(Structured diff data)
========================
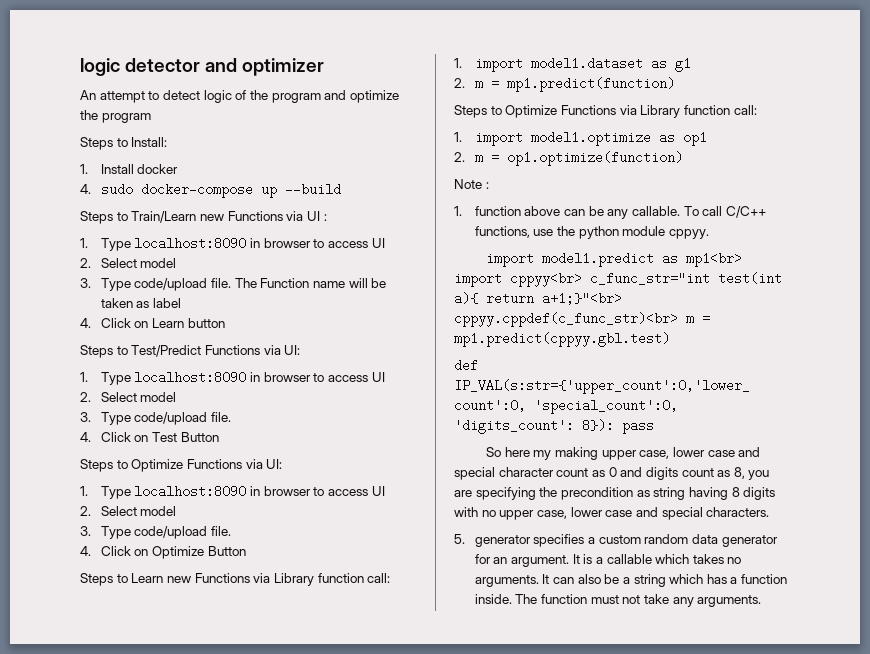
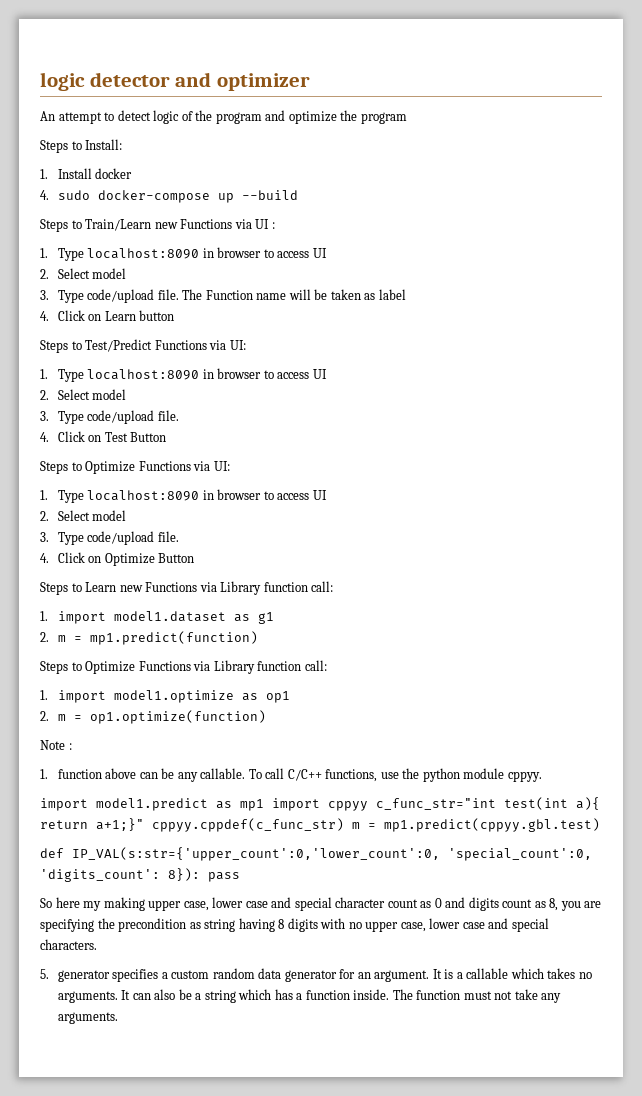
[686,252,743,267] [454,272,582,287] mp1<br> import cppyy<br> -> [240,798,368,811] mp1 import cppyy
[542,292,622,305] [454,312,678,327] a+1;}"<br> cppyy.cppdef(c_func_str)<br> -> [96,818,344,832] a+1;}" cppyy.cppdef(c_func_str)

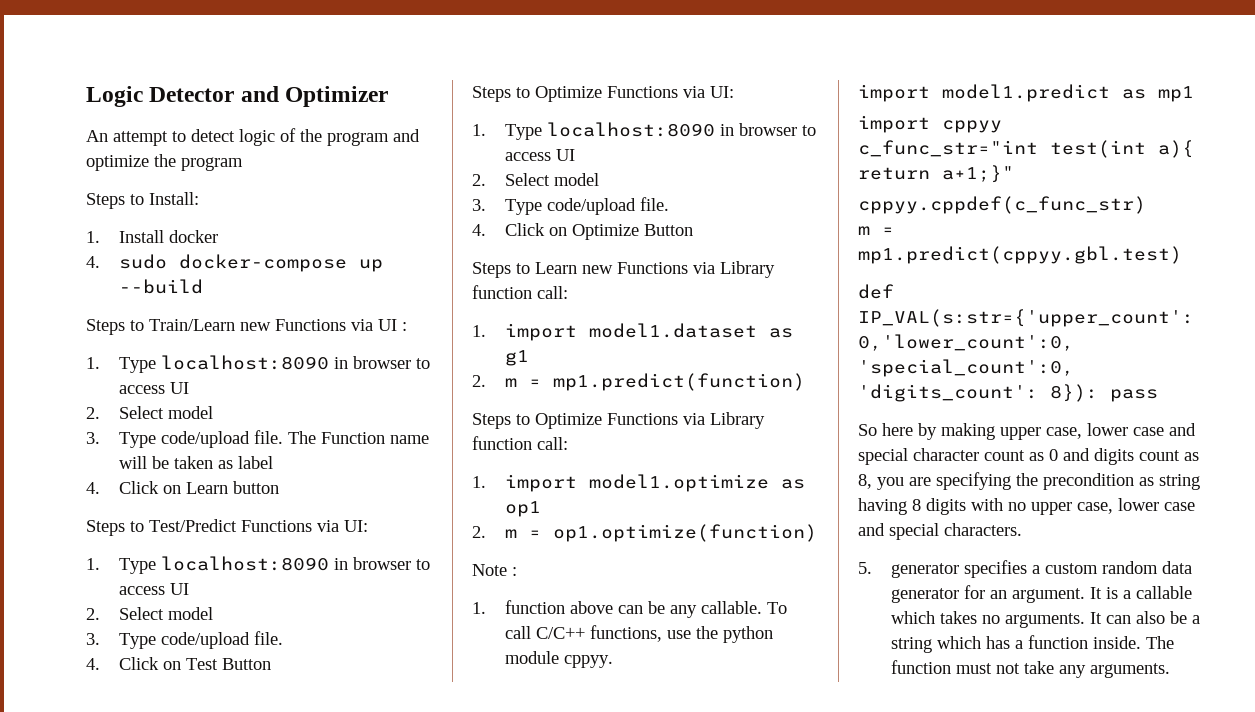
[40,72,310,91] logic detector and optimizer -> [86,86,389,107] Logic Detector and Optimizer
(264, 805) none -> (1194, 94) //
(368, 806) none -> (1002, 126) //
(144, 824) none -> (1014, 174) //
(344, 825) none -> (1146, 205) //
[83,901,102,911] my -> [918,423,937,440] by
========================
■ What the task asks
In the entries above, some lines may contain the string "cppyy"; report how many, without additional comment.

■ Your solution
2